The controversial “Respect for Marriage Act,” which is the Democrats’ bill to enshrine gay marriage at the federal level, has passed the Senate.
The yes votes included both Republican senators from Alaska — Lisa Murkowski and Dan Sullivan.
Sullivan had worked to get freedom-protecting amendments to the floor for a vote but they failed.
By a vote of 48-49, the Senate did not adopt the Sen. Mike Lee amendment; 60 aye votes were needed. Voting against the amendment was Sen. Susan Collins; Sen. Joe Manchin, a Democrat, voted aye.
By a vote of 45-52, the Senate did not adopt the Sen. James Lankford amendment. Republicans voting against the amendment were Sens. Collins, Murkowski, and Rob Portman.
By a vote of 45-52, the Senate did not adopt the Sen. Marco Rubio amendment. Sens. Collins, Murkowski and Portman voted against that amendment.
The final bill passed 61-36, with the help of Republicans Roy Blunt, Missouri; Richard Burr, North Carolina; Shelley Capito, West Virginia; Susan Collins, Maine; Joni Ernst, Iowa; Cynthia Lummis, Wyoming; Lisa Murkowski, Alaska; Rob Portman, Ohio; Mitt Romney, Utah; Dan Sullivan, Alaska; Thom Tillis, North Carolina; and Todd Young, Indiana.
They were the same Republicans who voted to advance the bill to the floor on Monday.
The bill, which now goes back to the House for approval, repeals the Defense of Marriage Act, and forces those “acting under color of state law” to recognize same-sex marriages. It makes same-sex marriages officially sanctioned by the federal government.

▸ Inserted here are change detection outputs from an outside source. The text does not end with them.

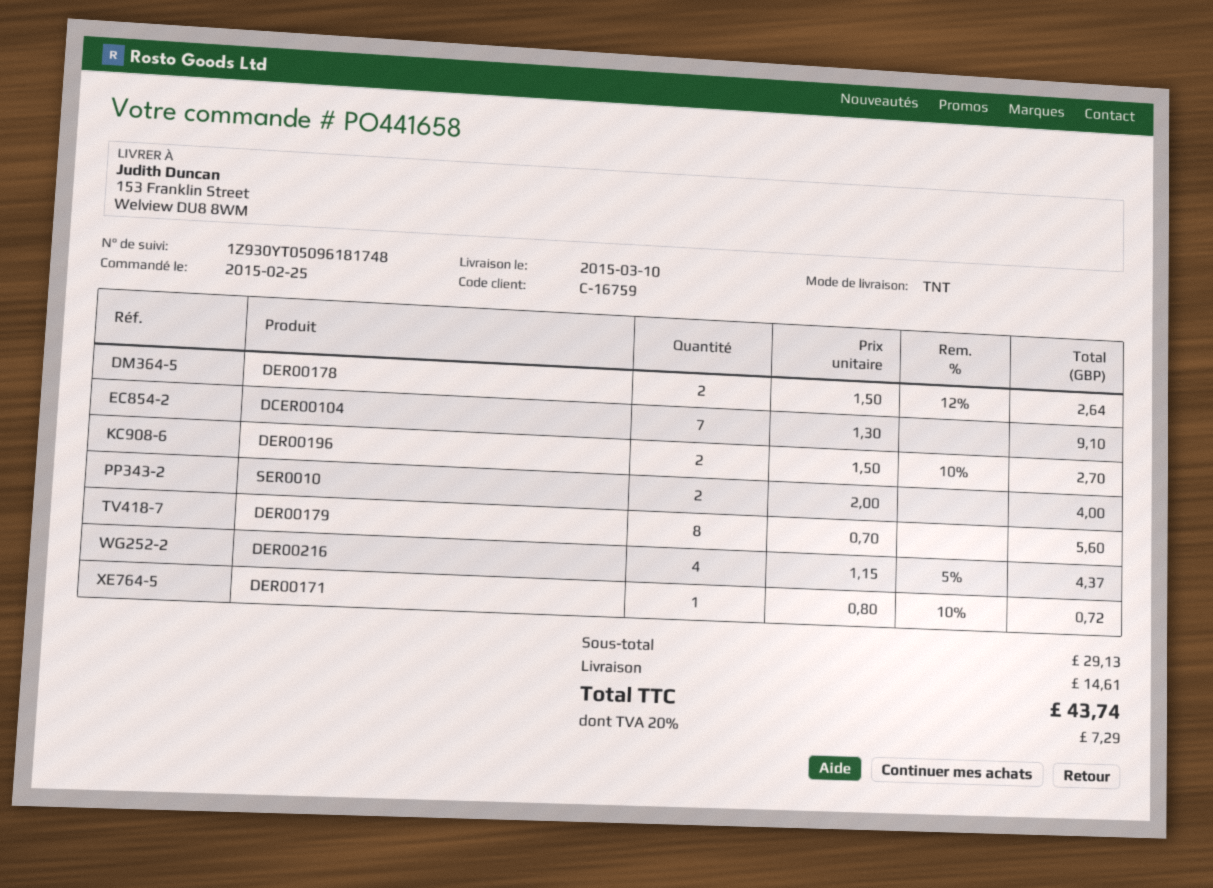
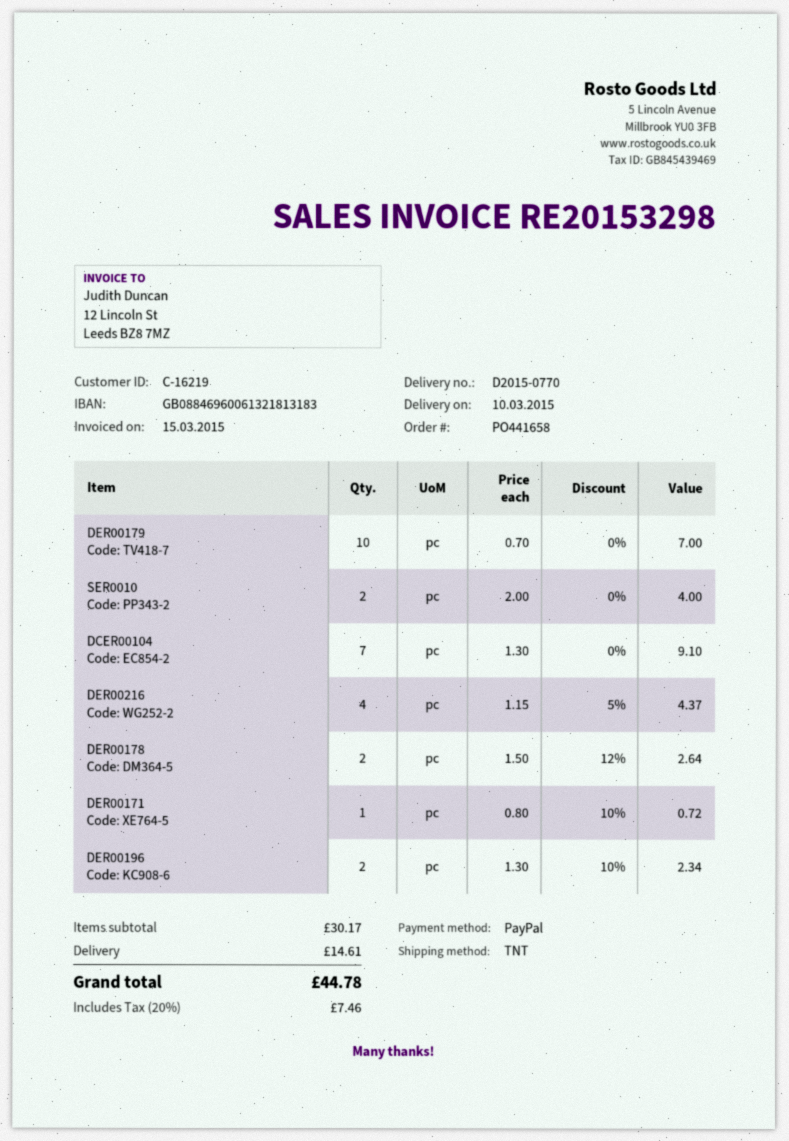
customer number: C-16759 -> C-16219
DER00196: 2 x 1.50 - 10% = 2.70 -> 2 x 1.30 - 10% = 2.34
DER00179: 8 x 0.70 = 5.60 -> 10 x 0.70 = 7.00
subtotal: 29.13 -> 30.17
tax: 20% = 7.29 -> 20% = 7.46
total: 43.74 -> 44.78

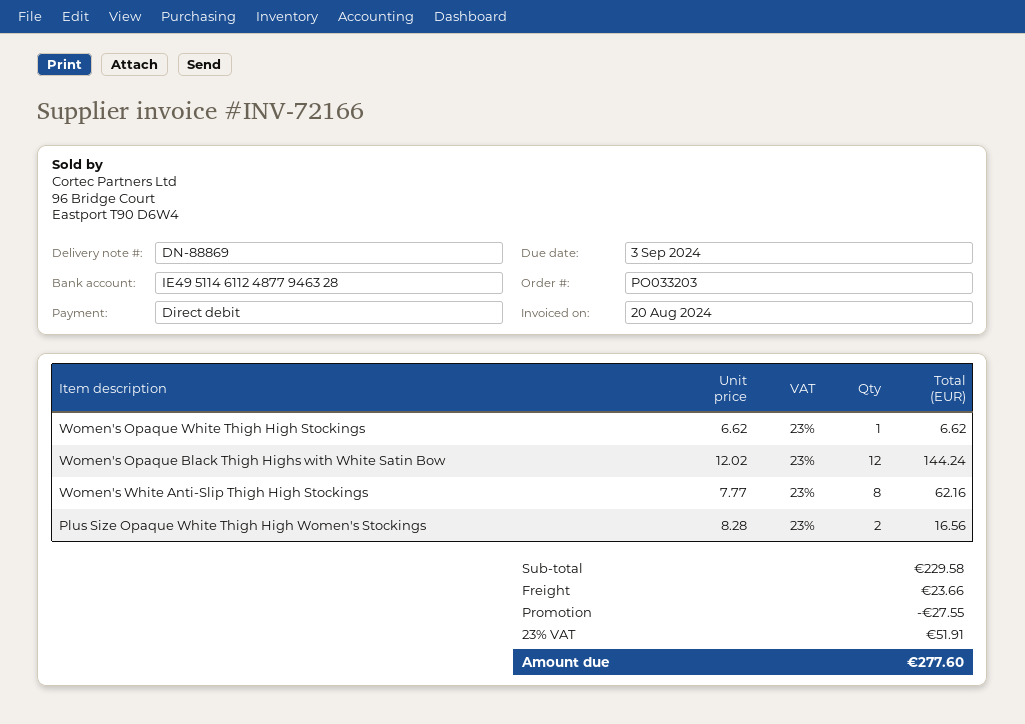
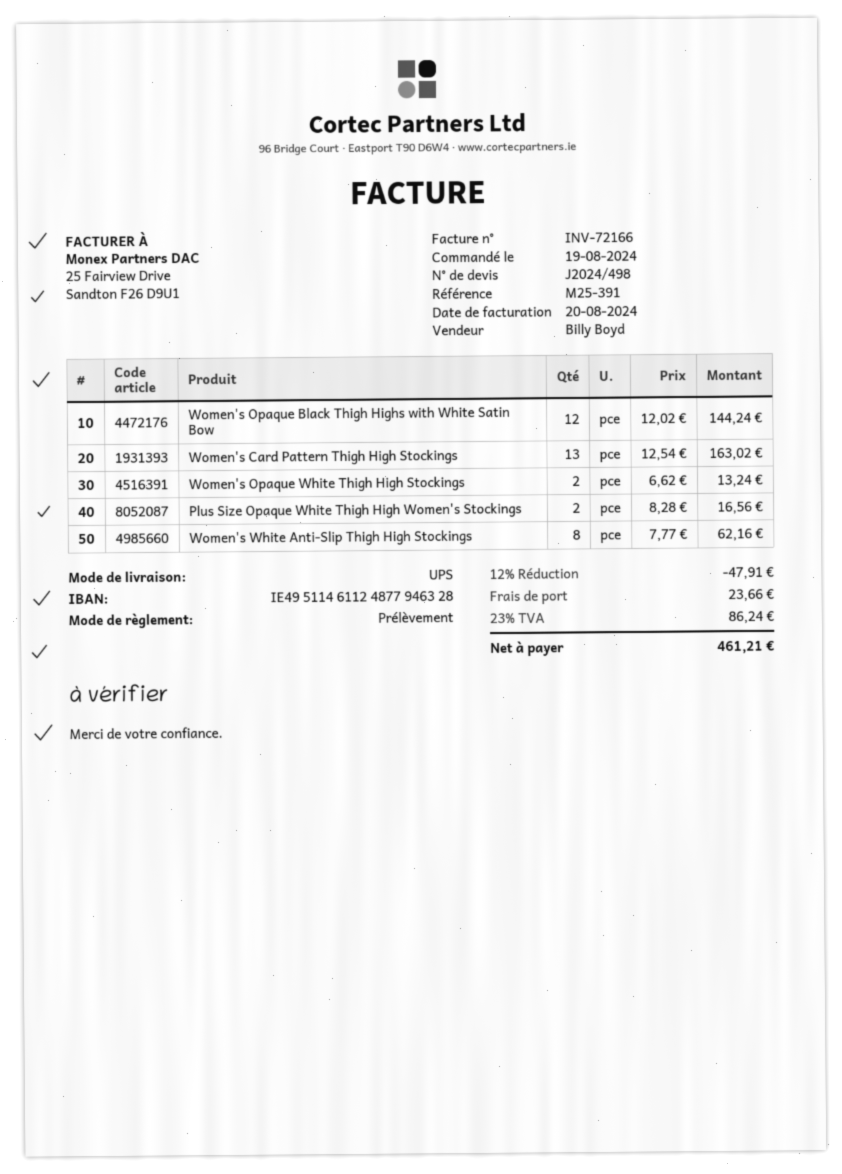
Women's Opaque White Thigh High Stockings: 1 x 6.62 = 6.62 -> 2 x 6.62 = 13.24
Women's Card Pattern Thigh High Stockings: none -> 13 x 12.54 = 163.02
discount: 27.55 -> 47.91
tax: 23% = 51.91 -> 23% = 86.24
total: 277.60 -> 461.21

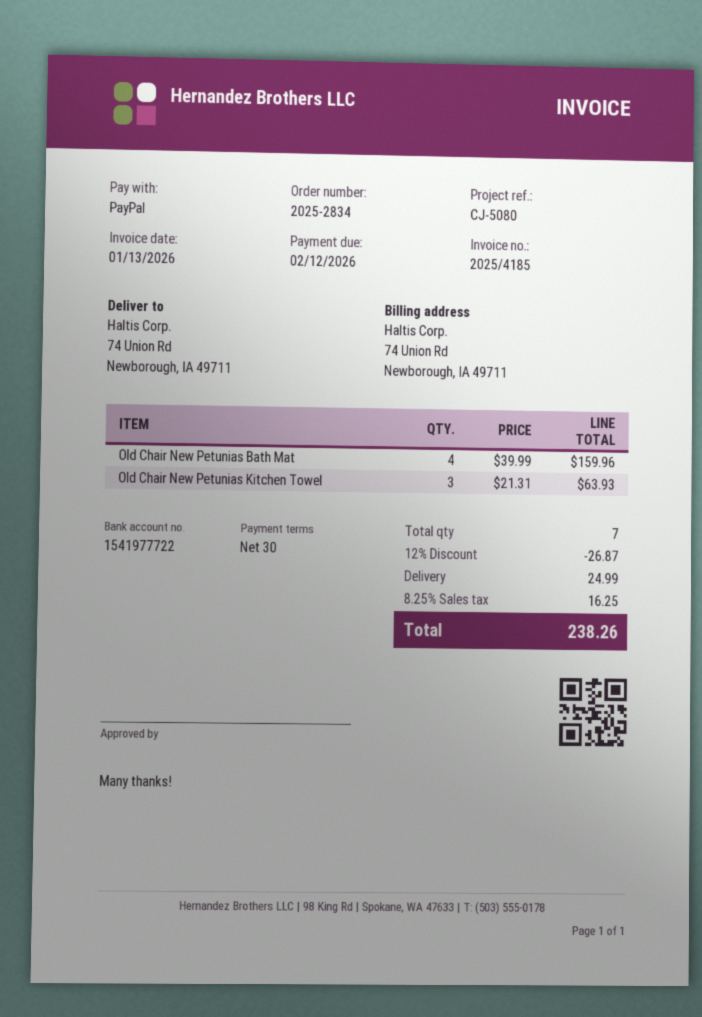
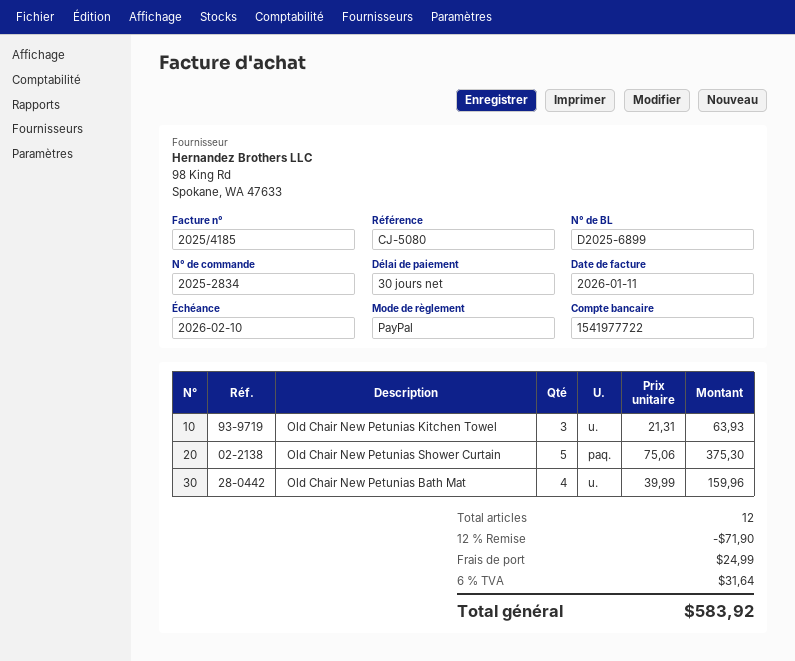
invoice date: 2026-01-13 -> 2026-01-11
due date: 2026-02-12 -> 2026-02-10
Old Chair New Petunias Shower Curtain: none -> 5 x 75.06 = 375.30
total quantity: 7 -> 12
discount: 12% = 26.87 -> 12% = 71.90
tax: 8.25% = 16.25 -> 6% = 31.64
total: 238.26 -> 583.92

Supporters argue that the bill protects religious rights and freedom. But religious leaders across the country, including Catholic Church leaders, such as United States Conference of Catholic Bishops, warned that the bill puts people of faith in the crosshairs. Both Murkowski and Sullivan are Catholics.
Murkowski issued a statement about her vote:
“Today, I voted to begin debate on a bipartisan compromise of the Respect for Marriage Act. This bill protects the marriage of countless couples across the country. States will continue to set their own definitions of marriage, the federal government will be required to recognize all lawful marriages, and no out-of-state marriages will be able to be denied on the basis of sex, race, ethnicity, or national origin.
I have long supported marriage equality and believe all lawful marriages deserve respect. I thank my colleagues who improved the bill’s protections for religious liberty and continued prohibitions on polygamy, allowing it to move forward this week. All Americans deserve dignity, respect, and equal protection under the law.”
Sen. Sullivan issued a statement:
“While I’ve long held that marriage should be an issue left up to the states, the Supreme Court nationalized the issue in Obergefell v. Hodges in 2015. Although I disagreed with Obergefell, I said then I would respect the Court’s decision and also continue to fight for, respect, and defend the religious liberty of all Americans.
“Even with a Republican president and Republican majorities in the House and Senate, we were unable to codify any substantive religious liberty protections into law—until today. The protections included in the Respect for Marriage Act are vital because the Supreme Court in Obergefell changed the law of the land on marriage in America, but did not also include robust religious liberty protections for religious organizations and the millions of Americans who believe in, preach, and practice traditional marriage.
“I worked relentlessly to ensure the Respect for Marriage Act codifies several religious liberty protections into law, including several protections for churches and non-profit Christian universities that hold traditional views of marriage. While the final product does not include every religious liberty protection I voted to include, it is my sincere judgment that the bill we passed in the Senate today—unlike the House bill—is much more about promoting and expanding religious liberty protections than same-sex marriage.
“This bill has the strongest religious liberty protections for religious organizations that believe in traditional marriage since the passage of the Religious Freedom Restoration Act (RFRA) in 1993. For this reason, many prominent religious groups that believe in traditional marriage, like The Church of Jesus Christ of Latter-day Saints, supported this bill and its strong religious liberty protections.”
Sen. Collins also issued a statement:
“Tonight, the Senate took a historic step to help prevent discrimination, promote equality and protect the rights of all Americans by passing the Respect for Marriage Act that @SenatorBaldwin and I authored. Our bill would help ensure everyone is treated with respect and dignity.” Collins made no mention of protection for religious liberties.
The vote had been postponed until after the elections, but is also on a fast-track for the House of Representatives to vote on the Senate changes to the bill before sending it to President Joe Biden for signature. The House, which is flipping to Republican control in January, is sure to act quickly this week.